Et on déjeune
Secoue le sol
- Indépendant
- 2025
- 26 minutes
En écoutant le premier long jeu du groupe Et on déjeune, une myriade de questions nous viennent à l’esprit. « C’est qui eux-autres ? » « D’où viennent-elles ? » « Depuis quand roulent-elles leur bosse ?» Et surtout : « Comment en sont-elles arrivées à créer ce son distinctif ? »
Julie Mercier, Mélissa Delage, Lou-Raphaëlle Paul-Allaire, Jeanne Perrin et Véronique Fournier sont cinq musiciennes dont l’âge varie de 25 à plus de 40 ans. Elles proviennent de milieux différents, et ont été soumises à des influences distinctes.
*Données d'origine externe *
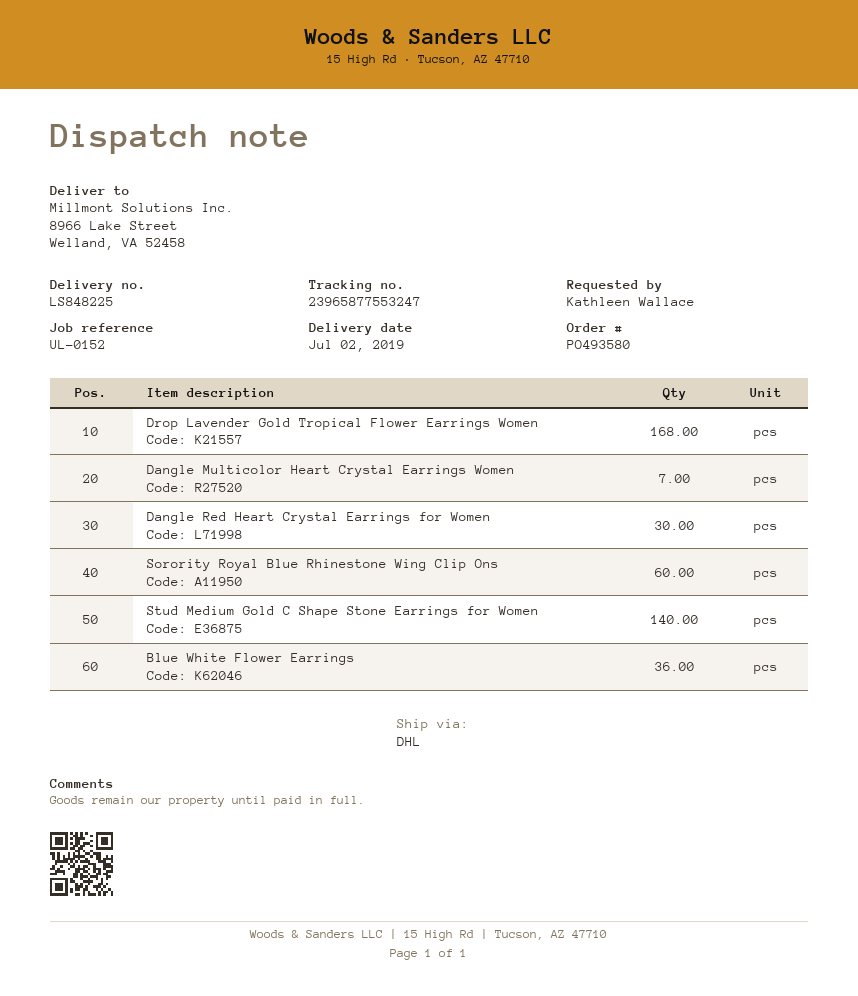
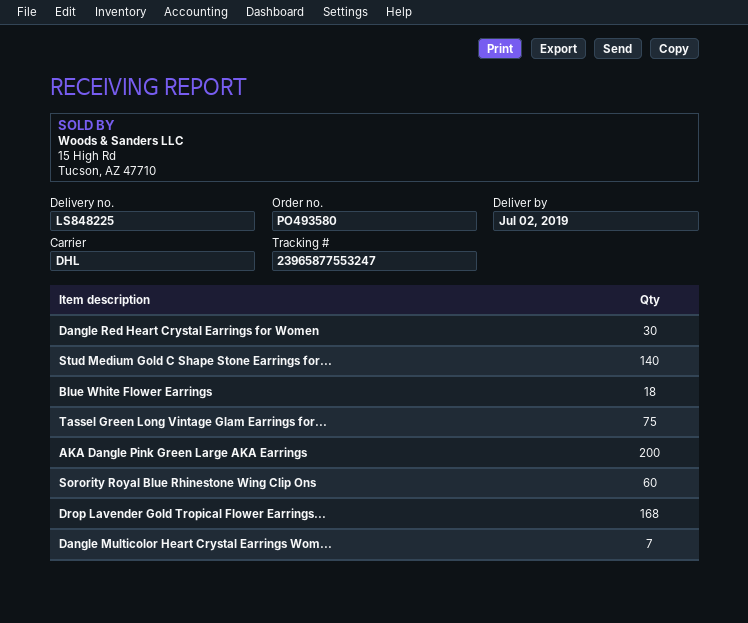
Blue White Flower Earrings: 36 -> 18
Tassel Green Long Vintage Glam Earrings for...: none -> 75
AKA Dangle Pink Green Large AKA Earrings: none -> 200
Si trois d’entre elles étaient de l’ancienne mouture du groupe qui a produit le EP Dans l’eau, paru en 2023, la formation actuelle joue ensemble depuis peu. Elles ont malgré tout réussi l’exploit de composer l’œuvre Secoue le sol en équipe, de sorte que chacune des membres puisse y apposer sa signature.
L’univers qui découle de ce processus créatif est carrément éclectique. Aux puissants motifs de guitare électrique et aux percussions fidèles aux codes du punk rock vient se greffer un savant jeu de synthétiseur qui évoque un retour aux années 80. Naviguant entre nostalgie et modernité, la musique ratisse large et trahit l’imposante culture musicale du quintette. À titre d’exemple, les deux dernières chansons détonnent du reste. Avec sa pop rythmée et sensible, Le 8e passager peut à certains égards rappeler le travail de Cœur de Pirate. Tu attends, une proposition enveloppante et lumineuse à la Coldplay, est rehaussée par d’impressionnants arrangements de cordes.
J’ai récemment demandé à mon fils de 7 ans ce qui, à son avis, était la qualité la plus importante qu’un ou une vocaliste devait avoir. Sa réponse a de quoi surprendre. Il a dit «Ben… il faut que la voix fonctionne avec la musique. Genre, la voix du gars qui chante Thunderstruck ne fonctionnerait pas sur de la musique douce ». Si, comme lui, vous valorisez cet attribut, vous apprécierez le travail de Julie Mercier. La chanteuse s’adapte avec dextérité aux paysages changeants générés par le reste du groupe. Sur la post-punk Joconde, elle adopte comme il se doit un registre plus grave et une livraison saccadée. Puis, elle s’adoucit pour respecter le folk apaisant et le léger pizzicato de Going West. Finalement, elle sort le méchant sur le rock brute et éclaté de Sweet fuckall. La différence entre chaque performance est telle que j’ai été étonné d’apprendre que toutes les pièces sauf Сенцето (interprétée en macédonien par Jeanne Perrin) étaient chantées par la même personne!
Les textes de la formation d’Abitibi-Témiscamingue sont poétiques, introspectifs, et regorgent d’images fortes qui s’arriment parfaitement avec la musique. On le comprend rapidement à l’écoute de l’hypnotisante Nage sous la glace qui nous fait vivre une expérience immersive.
Nage sous la glace
près du zéro
Miraculeuse extra-thermo
Nage sous la glace
Aspire l’air de l’eau
Miraculeuse cyano-Nage sous la glace
Secoue le sol possède toutes les caractéristiques d’un « grower ». La curiosité des premières écoutes laisse rapidement place à une dépendance réelle, et à une volonté de plonger encore plus loin dans l’œuvre.